- **Work to complete**: Please count the lines of the listing below in which "text" occurs, and reply with the number only.

- **Exercise inputs**:
BEGIN
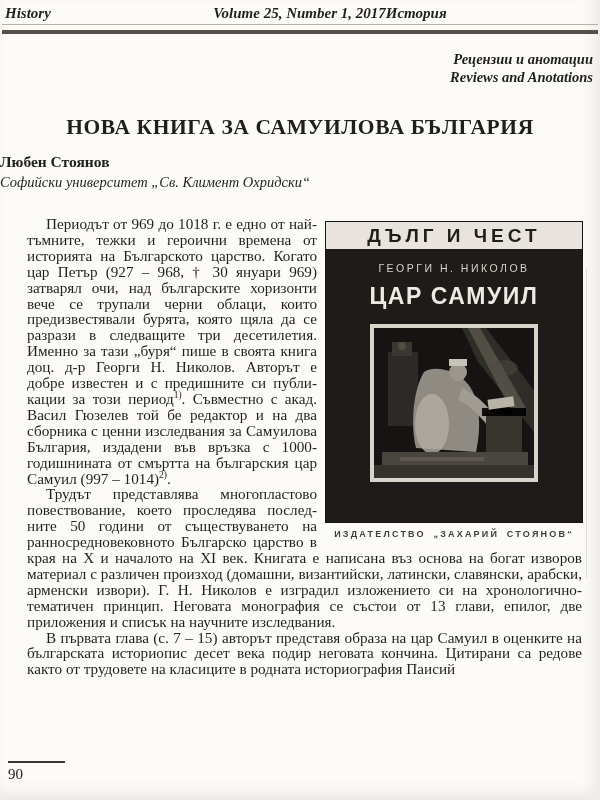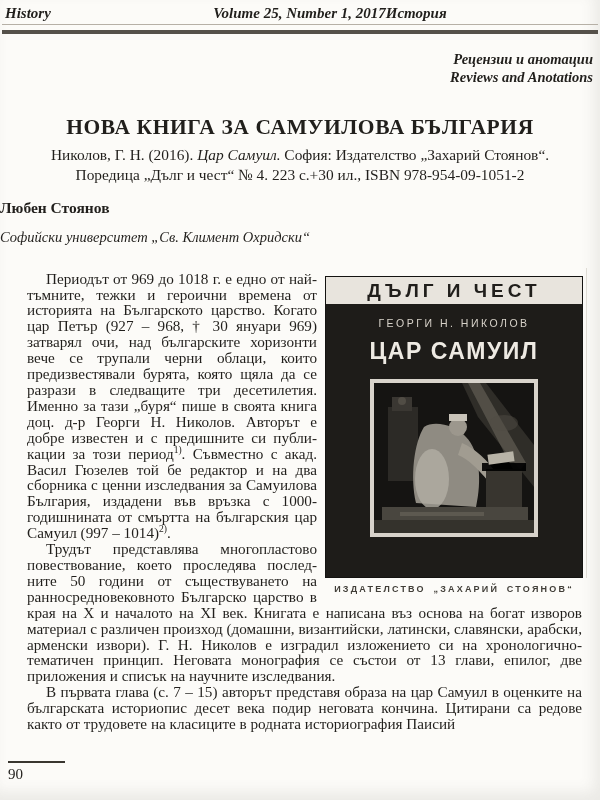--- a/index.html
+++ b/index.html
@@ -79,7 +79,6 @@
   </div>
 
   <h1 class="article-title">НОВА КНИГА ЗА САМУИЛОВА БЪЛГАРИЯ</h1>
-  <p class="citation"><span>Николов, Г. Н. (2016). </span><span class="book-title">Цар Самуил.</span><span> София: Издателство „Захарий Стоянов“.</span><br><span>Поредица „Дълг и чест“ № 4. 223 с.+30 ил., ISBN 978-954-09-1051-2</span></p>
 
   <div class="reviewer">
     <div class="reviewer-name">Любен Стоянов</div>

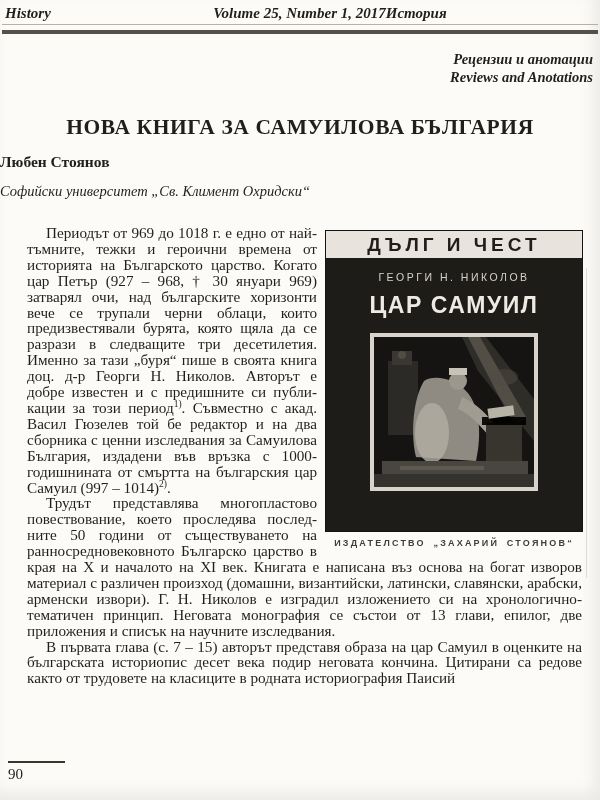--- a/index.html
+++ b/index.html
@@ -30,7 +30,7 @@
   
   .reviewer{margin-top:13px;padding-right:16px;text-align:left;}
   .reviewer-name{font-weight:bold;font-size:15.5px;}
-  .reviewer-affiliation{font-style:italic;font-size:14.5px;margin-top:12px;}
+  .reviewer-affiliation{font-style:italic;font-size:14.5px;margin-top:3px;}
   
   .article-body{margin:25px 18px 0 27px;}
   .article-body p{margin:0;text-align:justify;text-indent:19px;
END
BEGIN
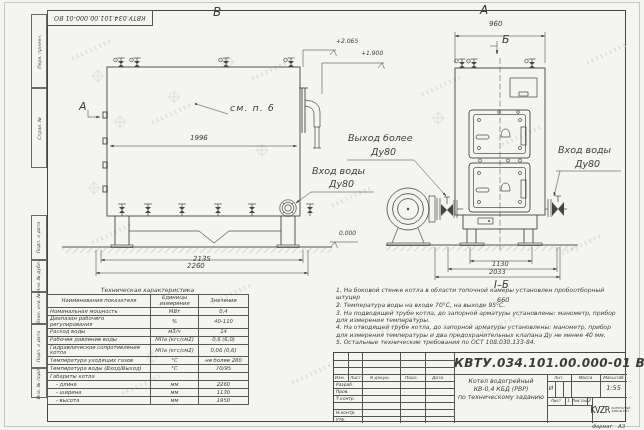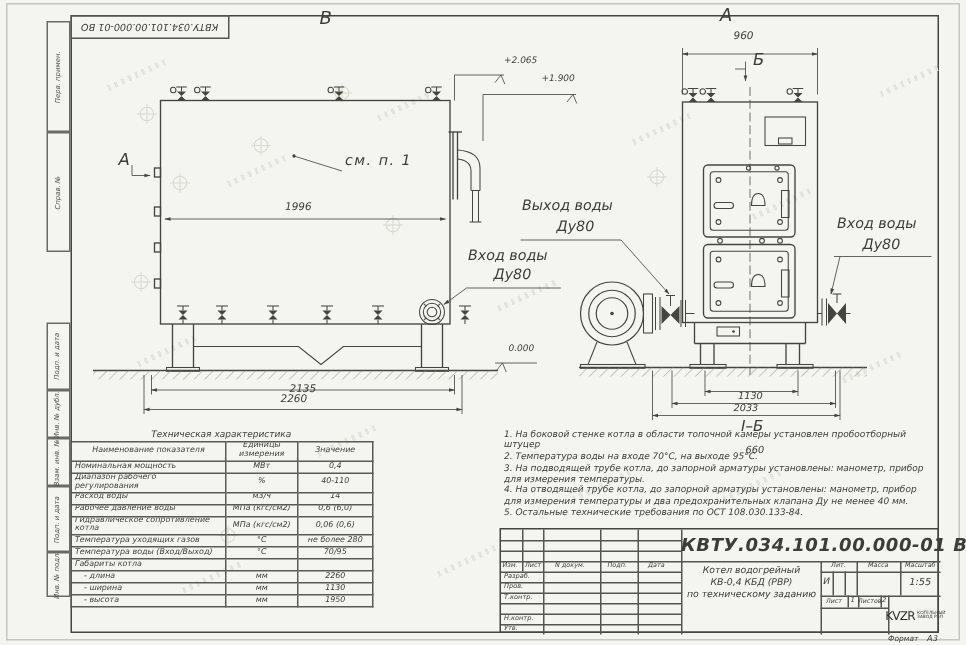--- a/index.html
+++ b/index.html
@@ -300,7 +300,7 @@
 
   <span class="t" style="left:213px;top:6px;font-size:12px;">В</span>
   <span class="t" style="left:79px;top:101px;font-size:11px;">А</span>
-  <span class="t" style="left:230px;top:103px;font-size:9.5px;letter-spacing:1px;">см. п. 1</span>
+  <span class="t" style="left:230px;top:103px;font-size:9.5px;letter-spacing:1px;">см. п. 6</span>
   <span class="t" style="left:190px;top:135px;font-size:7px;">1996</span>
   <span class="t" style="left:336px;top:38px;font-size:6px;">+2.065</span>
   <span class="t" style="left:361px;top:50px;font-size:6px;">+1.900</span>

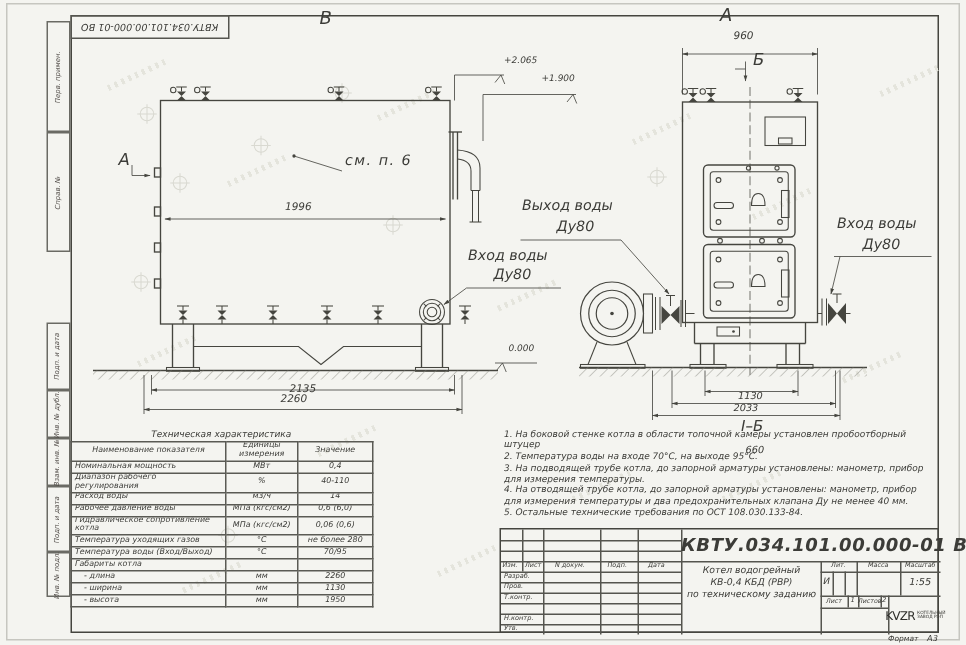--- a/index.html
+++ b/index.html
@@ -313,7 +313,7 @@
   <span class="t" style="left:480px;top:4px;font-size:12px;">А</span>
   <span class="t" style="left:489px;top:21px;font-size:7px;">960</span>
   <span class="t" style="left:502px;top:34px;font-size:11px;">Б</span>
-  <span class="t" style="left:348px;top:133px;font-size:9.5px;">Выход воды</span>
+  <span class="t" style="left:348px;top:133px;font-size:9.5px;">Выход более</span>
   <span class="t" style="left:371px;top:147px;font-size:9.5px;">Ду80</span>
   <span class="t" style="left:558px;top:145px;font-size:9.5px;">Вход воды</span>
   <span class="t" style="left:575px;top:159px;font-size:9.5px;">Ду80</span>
END
BEGIN
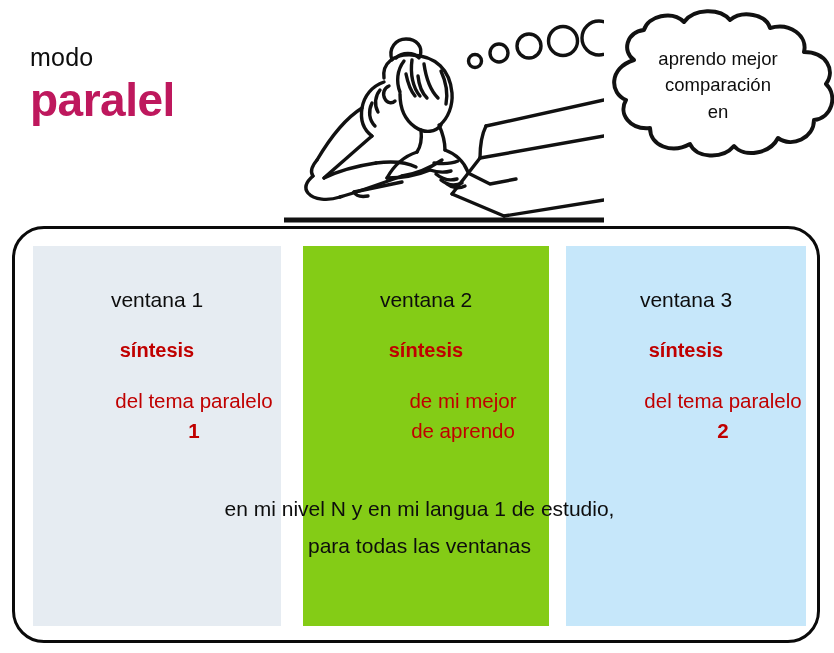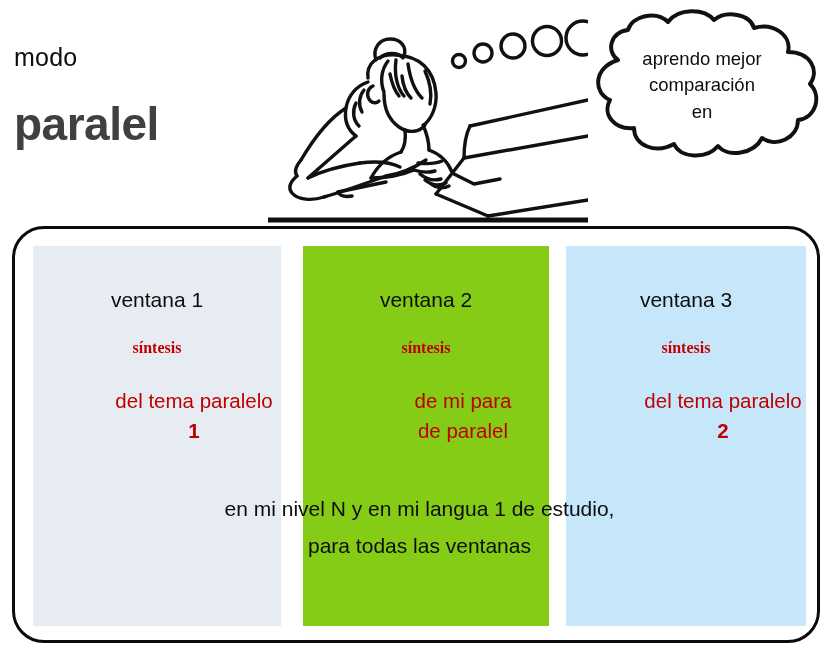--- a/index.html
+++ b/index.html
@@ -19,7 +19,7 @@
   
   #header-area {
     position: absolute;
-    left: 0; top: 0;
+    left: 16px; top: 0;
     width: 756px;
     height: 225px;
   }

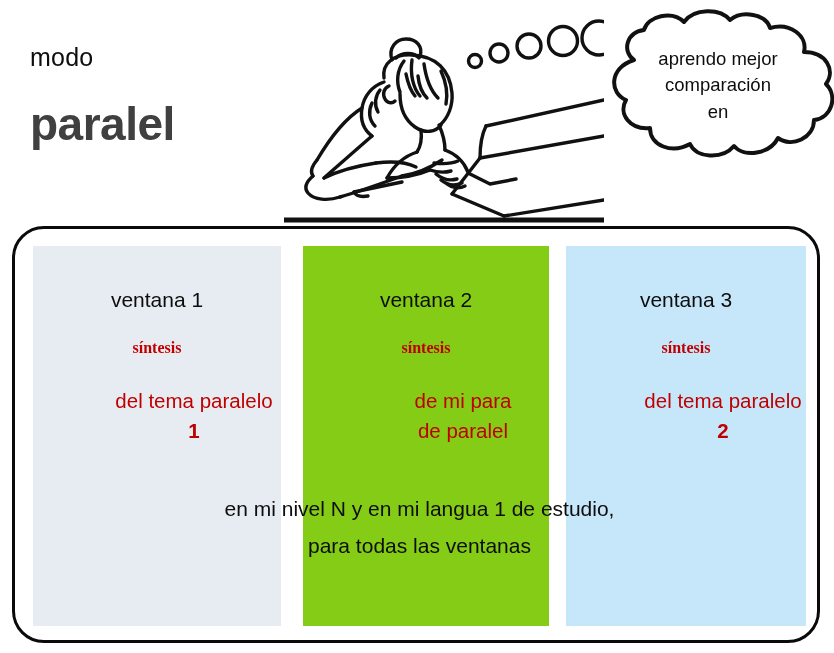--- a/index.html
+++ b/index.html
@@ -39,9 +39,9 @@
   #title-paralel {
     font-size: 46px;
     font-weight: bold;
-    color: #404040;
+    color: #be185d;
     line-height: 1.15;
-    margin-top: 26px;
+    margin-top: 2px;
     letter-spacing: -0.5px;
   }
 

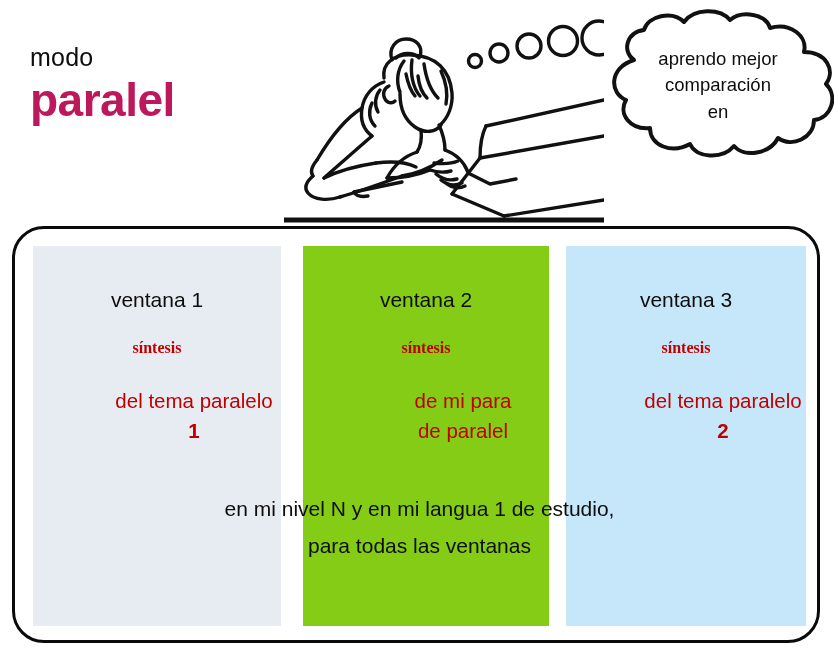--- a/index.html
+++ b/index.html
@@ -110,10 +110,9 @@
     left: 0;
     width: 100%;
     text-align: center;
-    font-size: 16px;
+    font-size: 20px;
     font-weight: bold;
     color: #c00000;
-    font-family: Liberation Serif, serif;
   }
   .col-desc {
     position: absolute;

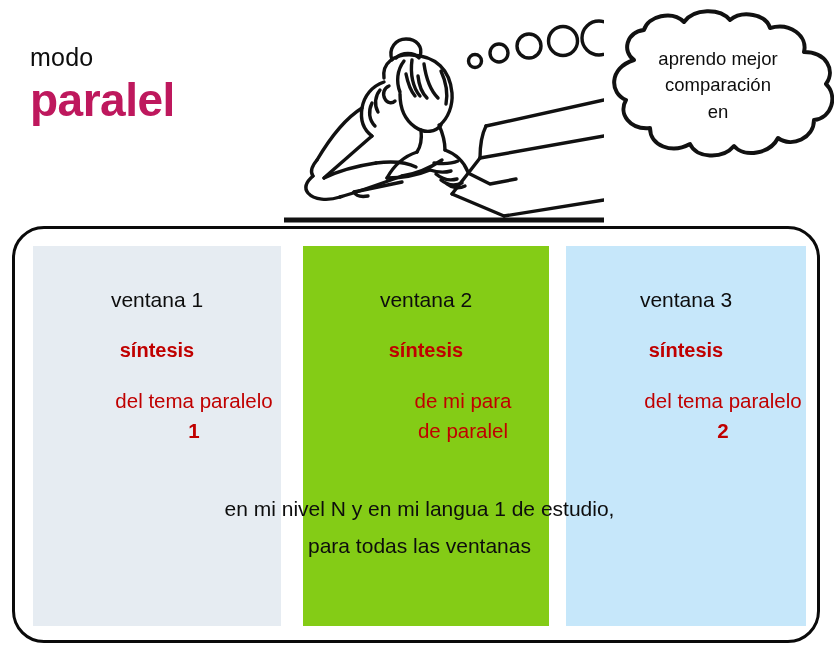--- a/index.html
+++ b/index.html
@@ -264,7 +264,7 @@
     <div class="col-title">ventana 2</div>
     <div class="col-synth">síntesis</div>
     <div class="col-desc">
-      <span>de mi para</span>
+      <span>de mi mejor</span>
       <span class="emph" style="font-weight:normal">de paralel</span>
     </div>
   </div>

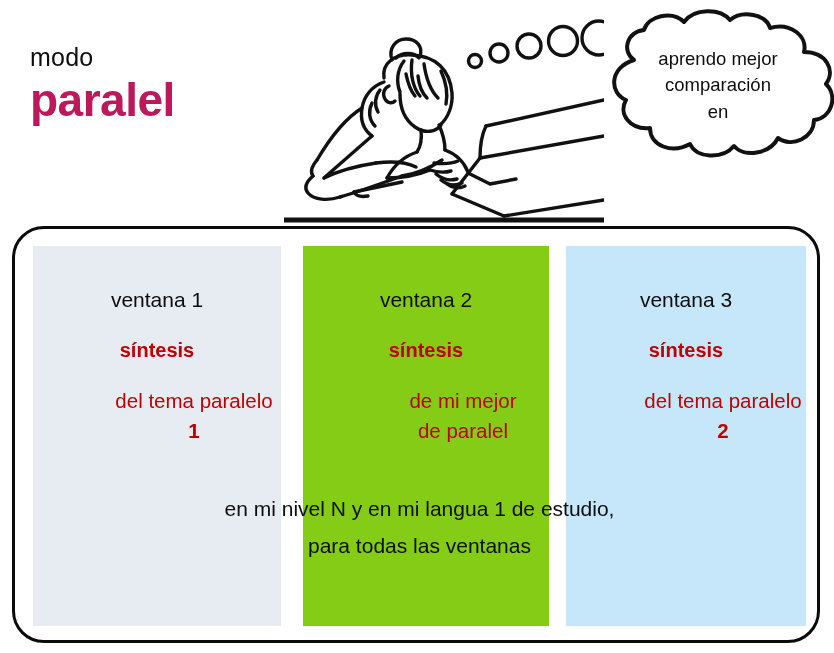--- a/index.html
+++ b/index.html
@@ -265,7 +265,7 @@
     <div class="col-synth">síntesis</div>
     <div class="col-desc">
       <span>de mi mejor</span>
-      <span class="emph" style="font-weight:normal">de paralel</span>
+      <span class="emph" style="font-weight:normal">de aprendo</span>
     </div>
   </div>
END
- **Reply to the exercise**: 3